The `{{ task.input.filePath | grant_read_access }}` field grants access to and display a video using a path to the video’s location in an S3 bucket. To prevent the reviewer from navigating to irrelevant sections of the video, the `controls` parameter is omitted from the video tag and a single replay button is included to control which section can be replayed.

Below the video player, the `<crowd-text-area>` HTML tag creates a submission form that your reviewer will use to type and submit.

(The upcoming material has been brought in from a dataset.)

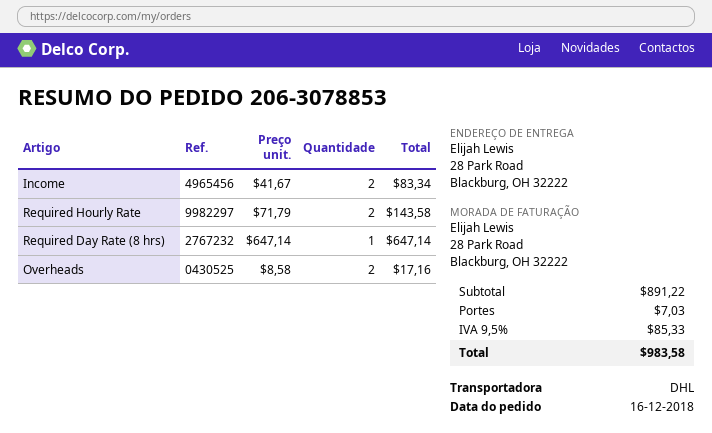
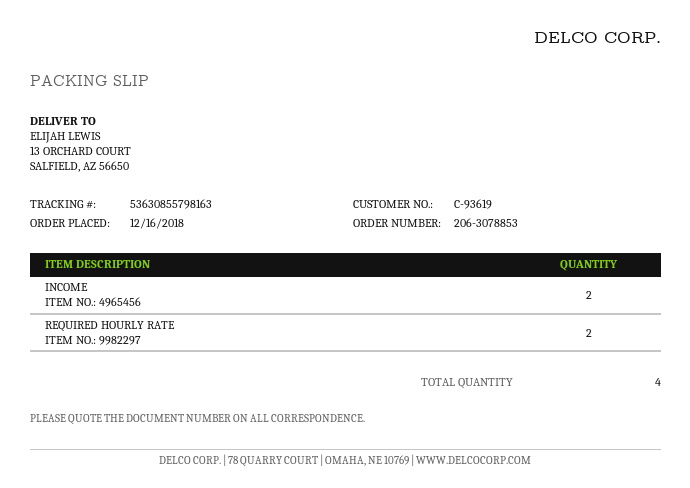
ship to: 28 Park Road, Blackburg, OH 32222 -> 13 ORCHARD COURT, SALFIELD, AZ 56650
Required Day Rate (8 hrs): 1 -> none
Overheads: 2 -> none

At the end of the HTML snippet, the `<script>` tag contains the logic for the replay button. The `{{ task.input.start_time }}` and `{{ task.input.end_time }}` fields allow you to inject the start and end times of the video subsection you want transcribed for the current task.

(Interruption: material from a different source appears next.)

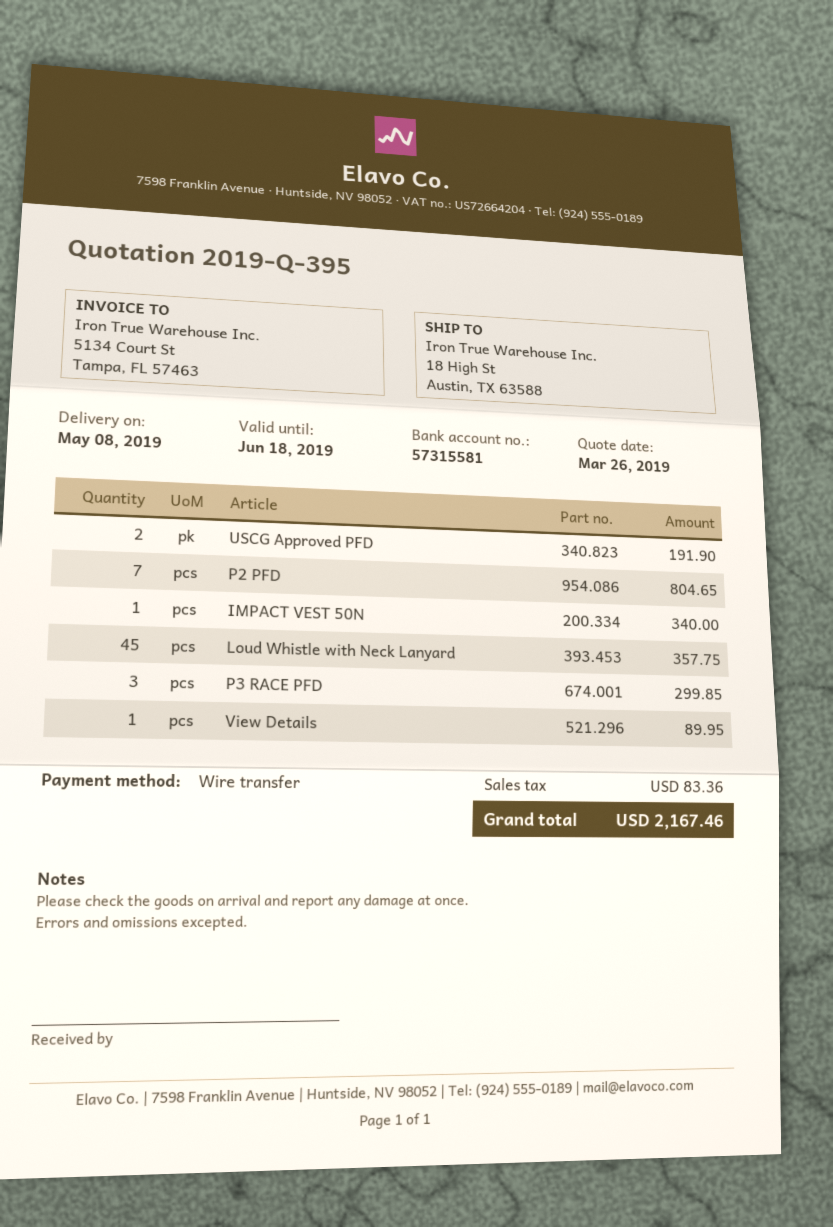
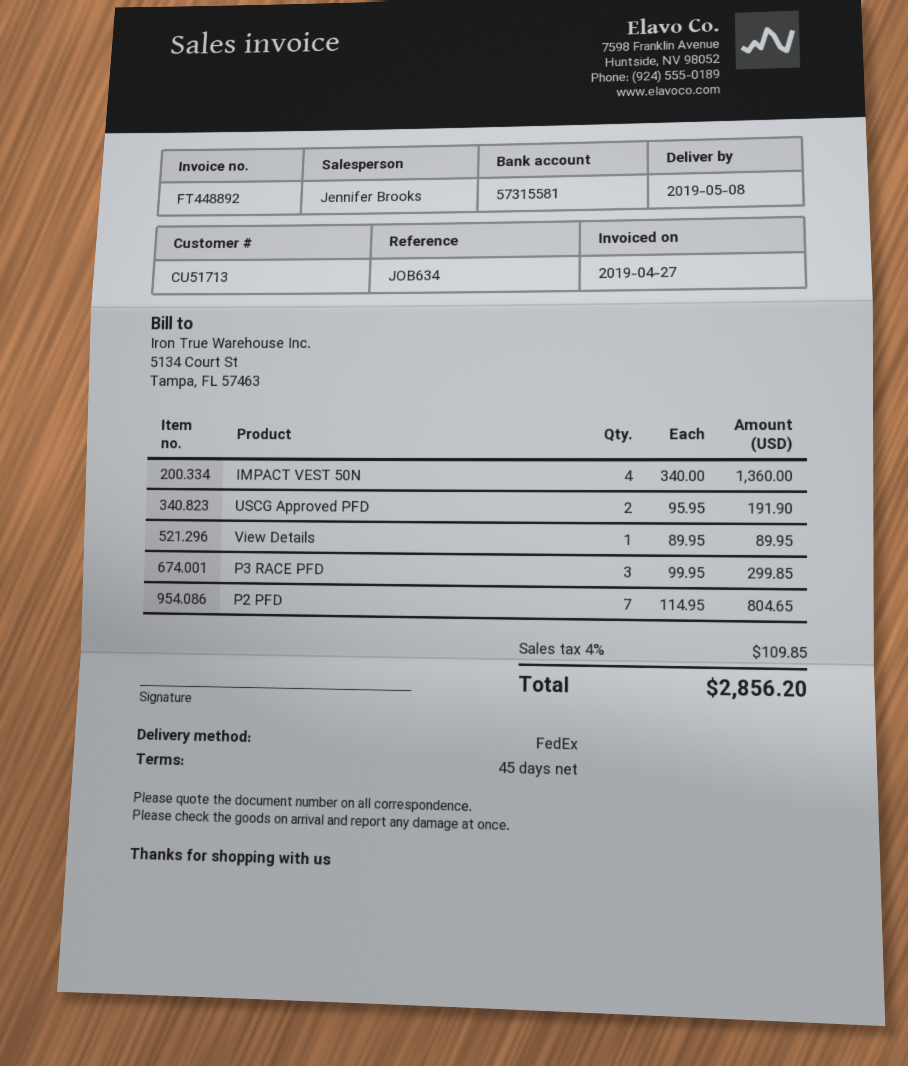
IMPACT VEST 50N: 1 for 340.00 -> 4 for 1360.00
Loud Whistle with Neck Lanyard: 45 for 357.75 -> none
tax: 83.36 -> 109.85
total: 2167.46 -> 2856.20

Now let's create a Human Task UI resource.

In [None]:
# Task UI name - this value is unique per account and region. You can also provide your own value here.
taskUIName = 'ui-transcribe-' + str(uuid.uuid4()) 

# Create task UI
humanTaskUiResponse = create_task_ui()
humanTaskUiArn = humanTaskUiResponse['HumanTaskUiArn']
print(humanTaskUiArn)

### Flow Definition

In this section, we're going to create a flow definition. Flow Definitions allow us to specify:

* The workforce that your tasks will be sent to.
* The instructions that your workforce will receive. This is called a worker task template.
* The configuration of your worker tasks, including the number of workers that receive a task and time limits to complete tasks.
* Where your output data will be stored.

This demo is going to use the API, but you can optionally create this workflow definition in the console as well.

For more details and instructions, see [Create a Flow Definition](https://docs.aws.amazon.com/sagemaker/latest/dg/a2i-create-flow-definition.html).


In [None]:
# Flow definition name - this value is unique per account and region. You can also provide your own value here.
flowDefinitionName = 'demo-flowdef-transcribe-' + str(uuid.uuid4()) 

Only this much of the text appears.